## TASK TO COMPLETE
Through to the final line, write out the records below exactly, omitting any images they contain.

Saved entries:
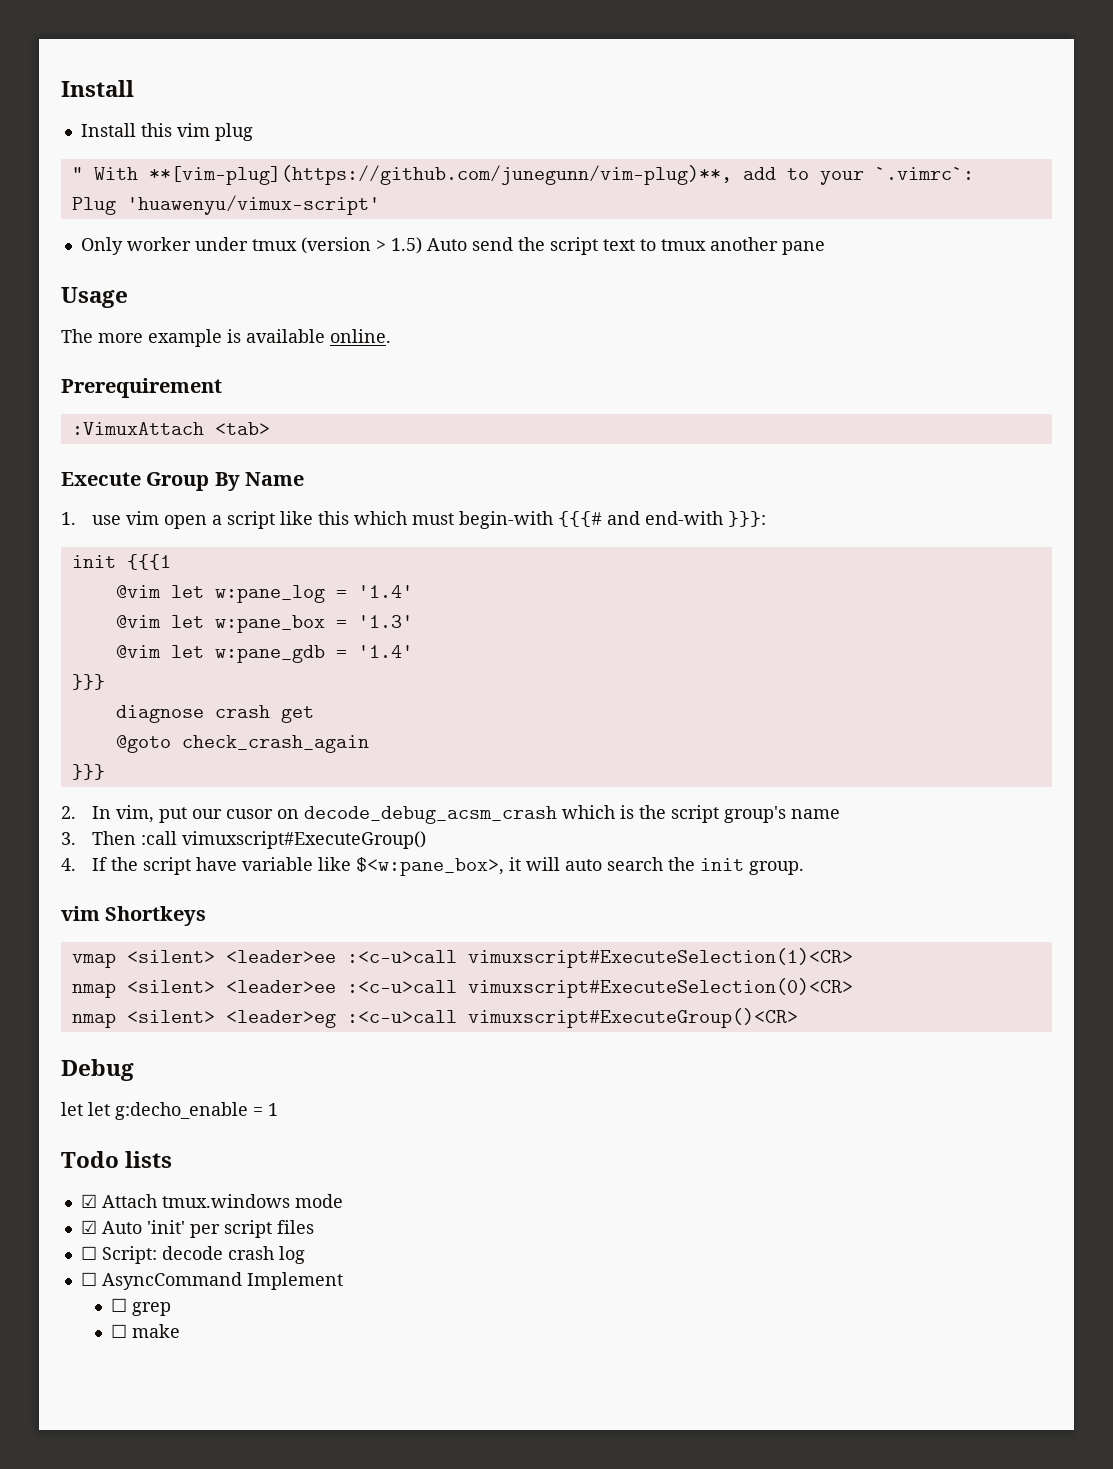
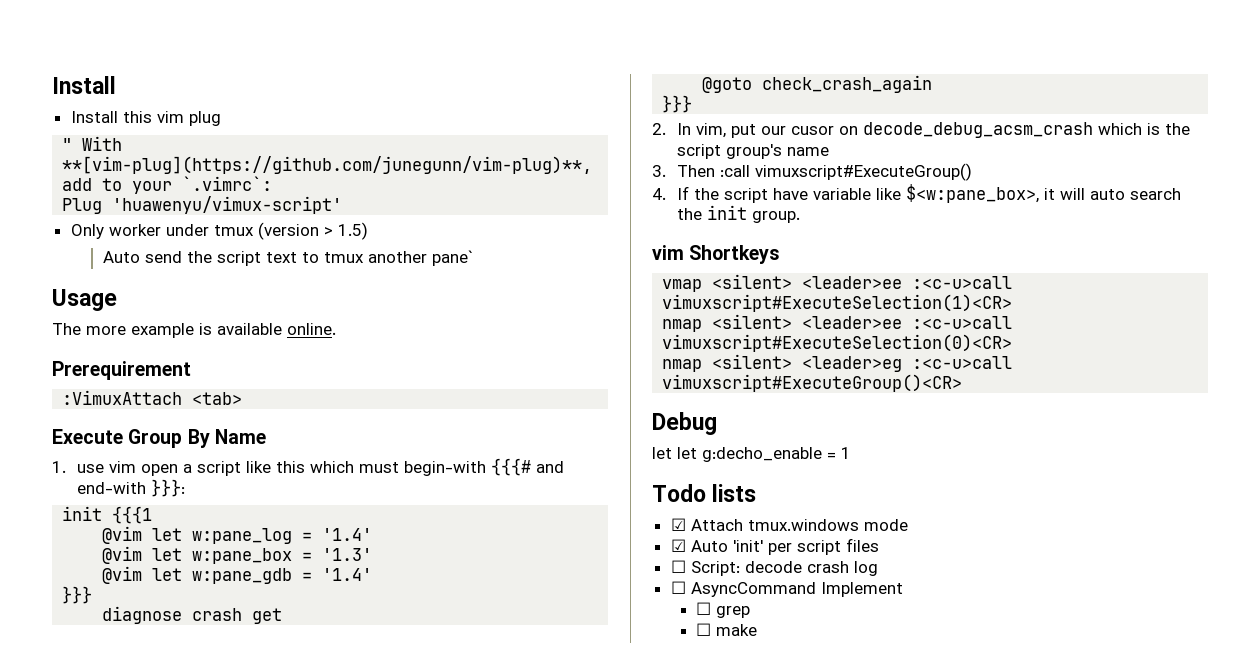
(422, 245) none -> (368, 231) //
[781,241,825,255] pane -> [431,250,473,266] pane`

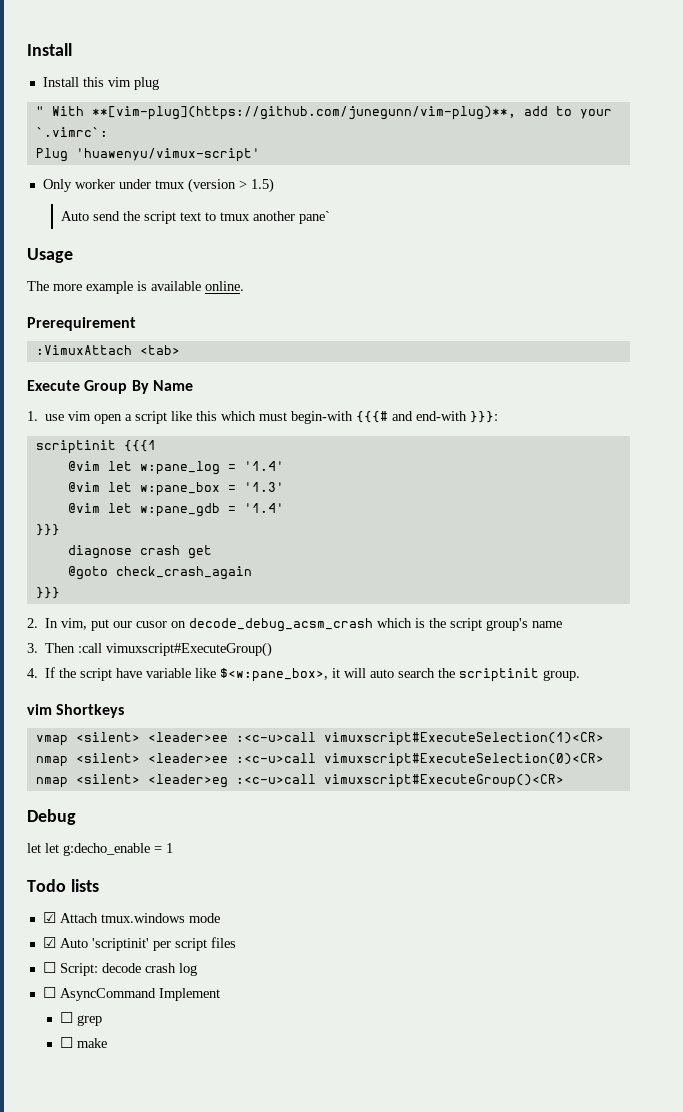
[62,506,103,521] init -> [35,440,116,454] scriptinit
[707,205,748,220] init -> [459,668,540,682] scriptinit
[732,540,763,552] 'init' -> [91,938,149,951] 'scriptinit'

## OUTPUT OF THE TASK
(422, 245) none -> (368, 231) //
[781,241,825,255] pane -> [431,250,473,266] pane`

[62,506,103,521] init -> [35,440,116,454] scriptinit
[707,205,748,220] init -> [459,668,540,682] scriptinit
[732,540,763,552] 'init' -> [91,938,149,951] 'scriptinit'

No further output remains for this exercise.